REQUIRED WORK ▸
Each line below either holds the string "class" or doesn't. Count those that do and give only the number.

Records from a data source
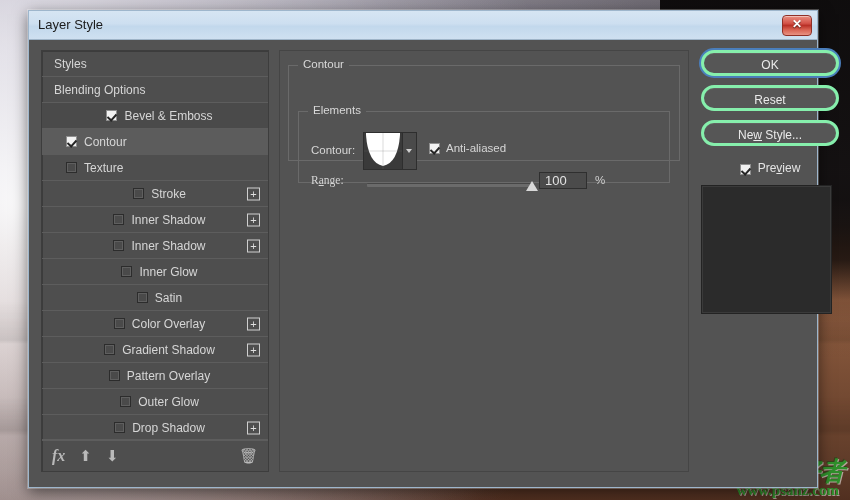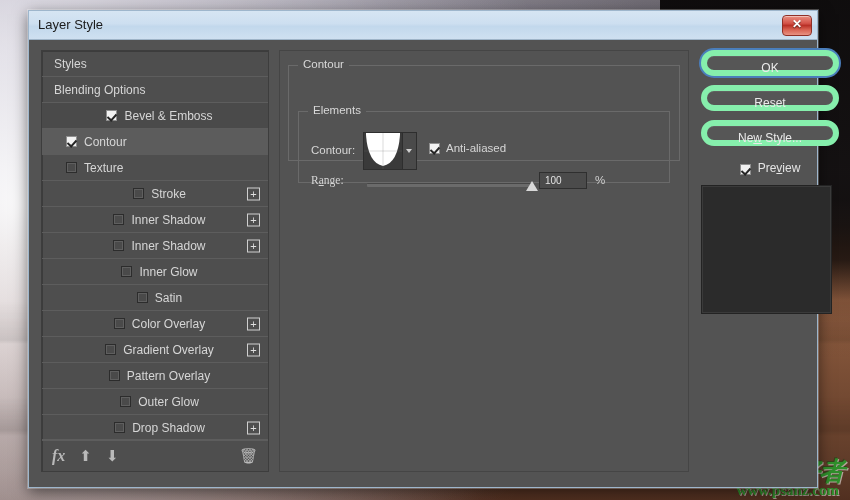--- a/index.html
+++ b/index.html
@@ -360,7 +360,7 @@
     margin-bottom: 9px;
     border-radius: 13px;
     background: #565656;
-    border: 6px solid #86efac;
+    border: 3px solid #86efac;
     box-shadow: inset 0 1px 0 rgba(255,255,255,.07);
     color: #eaeaea;
     font-size: 12px;

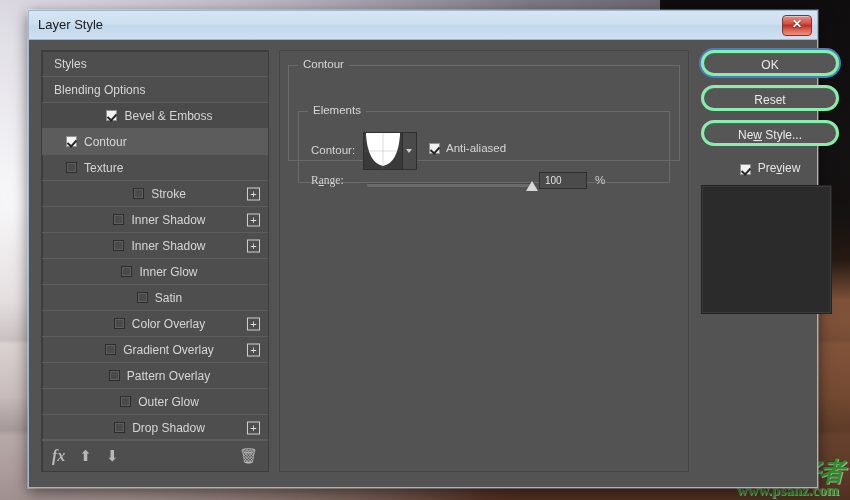--- a/index.html
+++ b/index.html
@@ -336,7 +336,7 @@
     border: 1px solid #2f2f2f;
     box-sizing: border-box;
     color: #e2e2e2;
-    font-size: 10px;
+    font-size: 13px;
     line-height: 15px;
     padding-left: 5px;
     cursor: text;

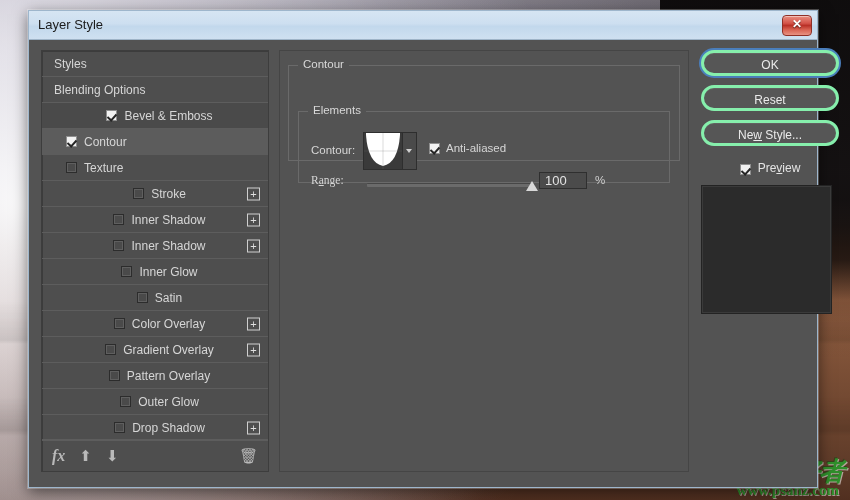--- a/index.html
+++ b/index.html
@@ -471,7 +471,7 @@
           </div>
           <div class="style-row effect-row">
             <span class="cb"></span>
-            <span class="style-label">Gradient Overlay</span>
+            <span class="style-label">Gradient Shadow</span>
             <span class="plus-btn">+</span>
           </div>
           <div class="style-row effect-row">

PROBLEM SOLUTION ▸
6